# ChromaDB

In [1]:
import os

# REPLICATE_API_TOKEN = os.getenv("REPLICATE_API_TOKEN")
HUGGINGFACE_API_KEY = os.getenv("HUGGINGFACE_API_KEY")
TEXT_FILES_FOLDER = "../resources/Wissensquellen"
SPLITS_PATH = "../resources/splits/"

## 1. Get Chunks

In [2]:
from langchain_core import documents
import pandas as pd

def create_document(chunk):
    page_content = chunk
    # metadata = {
    #     "splitter": ,
    #     "",}
    doc = documents.Document(
        page_content=page_content,
        # metadata=metadata,
    )
    return doc
# len(df)

## 2. Embedding Methods

In [3]:
import chromadb.utils.embedding_functions as embedding_functions
from chromadb import Documents, EmbeddingFunction, Embeddings
from replicate import Client
import spacy

# USABLE BUT DEPENDING ON HF IT TAKES VERY LONG TO GET EMBEDDINGS
huggingface_ef = embedding_functions.HuggingFaceEmbeddingFunction(
    api_key=HUGGINGFACE_API_KEY,
    # model_name="sentence-transformers/all-MiniLM-L6-v2"  # das ist der default
)
 
replicateSession = Client(api_token="r8_c7xatuN0lmkBFqlgCXvas56nRkRWBeS1aXtWL")
class ReplicateEmbeddingsFunction(EmbeddingFunction):
    def __call__(self, input: Documents) -> Embeddings:
        embeddings = [replicateSession.run(
            "replicate/all-mpnet-base-v2:b6b7585c9640cd7a9572c6e129c9549d79c9c31f0d3fdce7baac7c67ca38f305",
            input={"text": document},
        )[0]['embedding'] for document in input]
        return embeddings
replicate_ef = ReplicateEmbeddingsFunction()

class SpacyEmbeddingsFunction(EmbeddingFunction):
    def __call__(self, input: Documents) -> Embeddings:
        nlp = spacy.load("de_core_news_lg") # md , lg
        embeddings = [nlp(document).vector.tolist() for document in input]
        return embeddings
spacy_ef = SpacyEmbeddingsFunction()

## 3. Chroma Client and Collection

In [4]:
import chromadb

chroma_client = chromadb.PersistentClient(path="../resources/chromadb")

def create_collection(split_folder: str, embedding_function: EmbeddingFunction, ef_name: str):
    file_names = os.listdir(SPLITS_PATH + split_folder)

    collection_name = split_folder[:-1] + "_" + ef_name
    collection = chroma_client.get_or_create_collection(
        name=collection_name,
        embedding_function=embedding_function,
        # metadata={"hnsw:space": "cosine"} # "l2" (default: squared L2 norm), "ip" or "cosine"
        )

    for file in file_names:
        file_path = SPLITS_PATH + split_folder + file
        df = pd.read_json(file_path)
        documents_ = df['splits'].to_list()
        ids = [file[:-4] + "#" + str(i) for i in range(0, len(documents_))]
        metadata = [{"file": file[:-4]} for i in range(0, len(documents_))] # doesn`t work because of filename
        if len(documents_) == 0:
            print(r'This document {filepath} has no splits.
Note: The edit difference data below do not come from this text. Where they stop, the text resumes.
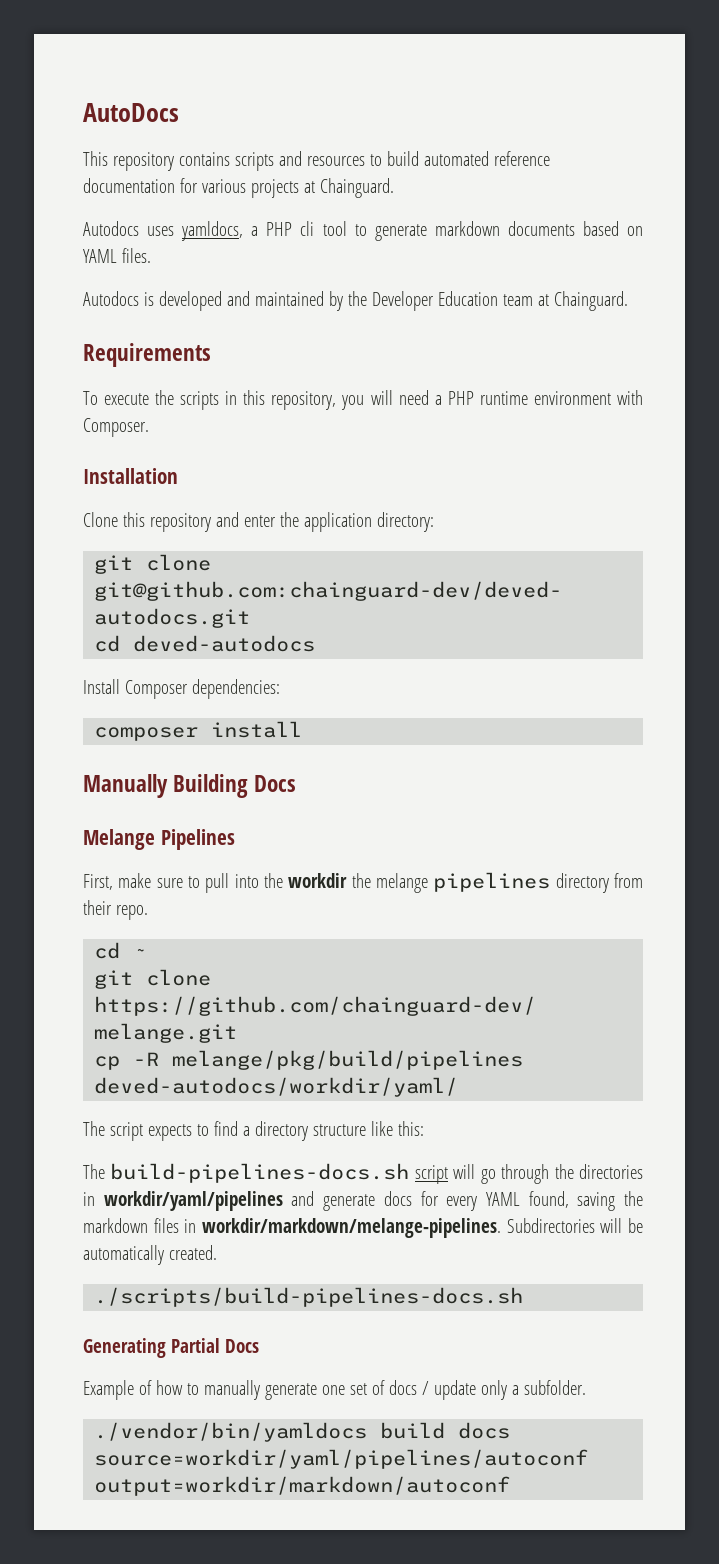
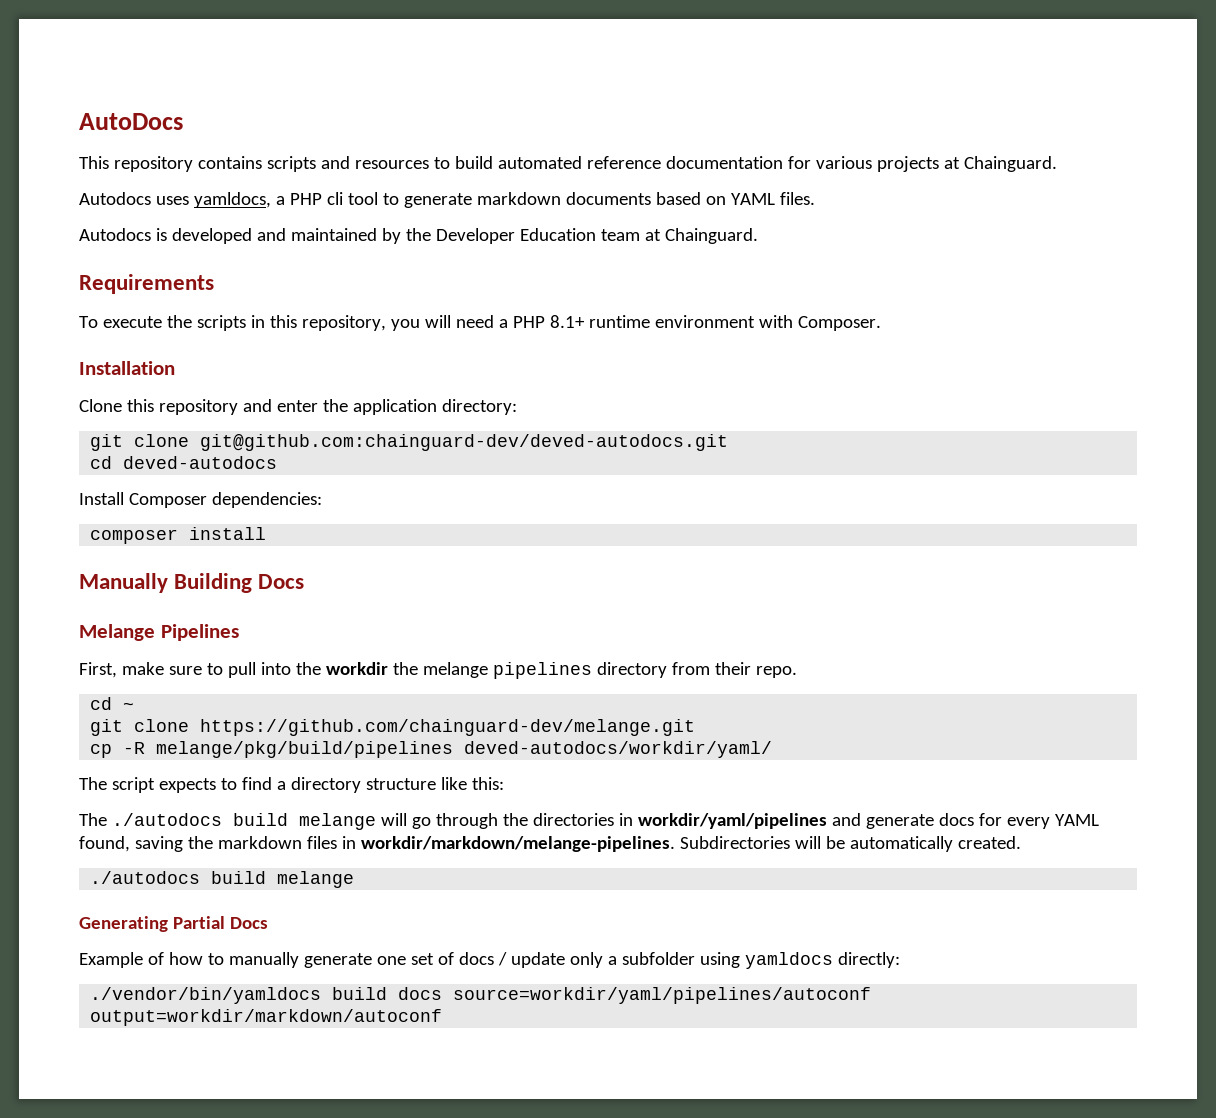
- To execute the scripts in this repository, you will need a PHP runtime environment with Composer.
+ To execute the scripts in this repository, you will need a PHP 8.1+ runtime environment with Composer.
- The build-pipelines-docs.sh script will go through the directories in workdir/yaml/pipelines and generate docs for every YAML found, saving the markdown files in workdir/markdown/melange-pipelines.
+ The ./autodocs build melange will go through the directories in workdir/yaml/pipelines and generate docs for every YAML found, saving the markdown files in workdir/markdown/melange-pipelines.
  Subdirectories will be automatically created.
- ./scripts/build-pipelines-docs.sh
+ ./autodocs build melange
- Example of how to manually generate one set of docs / update only a subfolder.
+ Example of how to manually generate one set of docs / update only a subfolder using yamldocs directly:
It won`t be added to the collection')
            break
        number_documents = len(documents_)
        batchsize = 1000 # need to add in batches as batchsize cap is 5461 
        batch_indexes = [i * batchsize for i in range (1, number_documents//batchsize + 1)]
        batch_indexes.append(number_documents)
        current = 0
        print(f"Adding {len(documents_)} Chunks from {file} to collection {collection.name} in {len(batch_indexes)} batches.")
        for index in batch_indexes:
            documents_batch = documents_[current:index]
            ids_batch = ids[current:index]
            metadata_batch = metadata[current:index]
            collection.add(
                ids=ids_batch,
                documents=documents_batch,
                metadatas=metadata_batch
                )
            print(f"    Batch '{current} - {index}' complete")
            current = index

        print(f"Success - length of collection {collection.name} is {collection.count()}")

split_folder = SPLITS_PATH + "char_splitter_128_o0/"

In [5]:
create_collection("char_splitter_1024_o128/", spacy_ef, "spacy")
create_collection("article_regex_splitter/", spacy_ef, "spacy")
create_collection("semantic_splitter/", spacy_ef, "spacy")

# same for replicate
create_collection("char_splitter_1024_o128/", replicate_ef, "replicate")
create_collection("article_regex_splitter/", replicate_ef, "replicate")
create_collection("semantic_splitter/", replicate_ef, "replicate")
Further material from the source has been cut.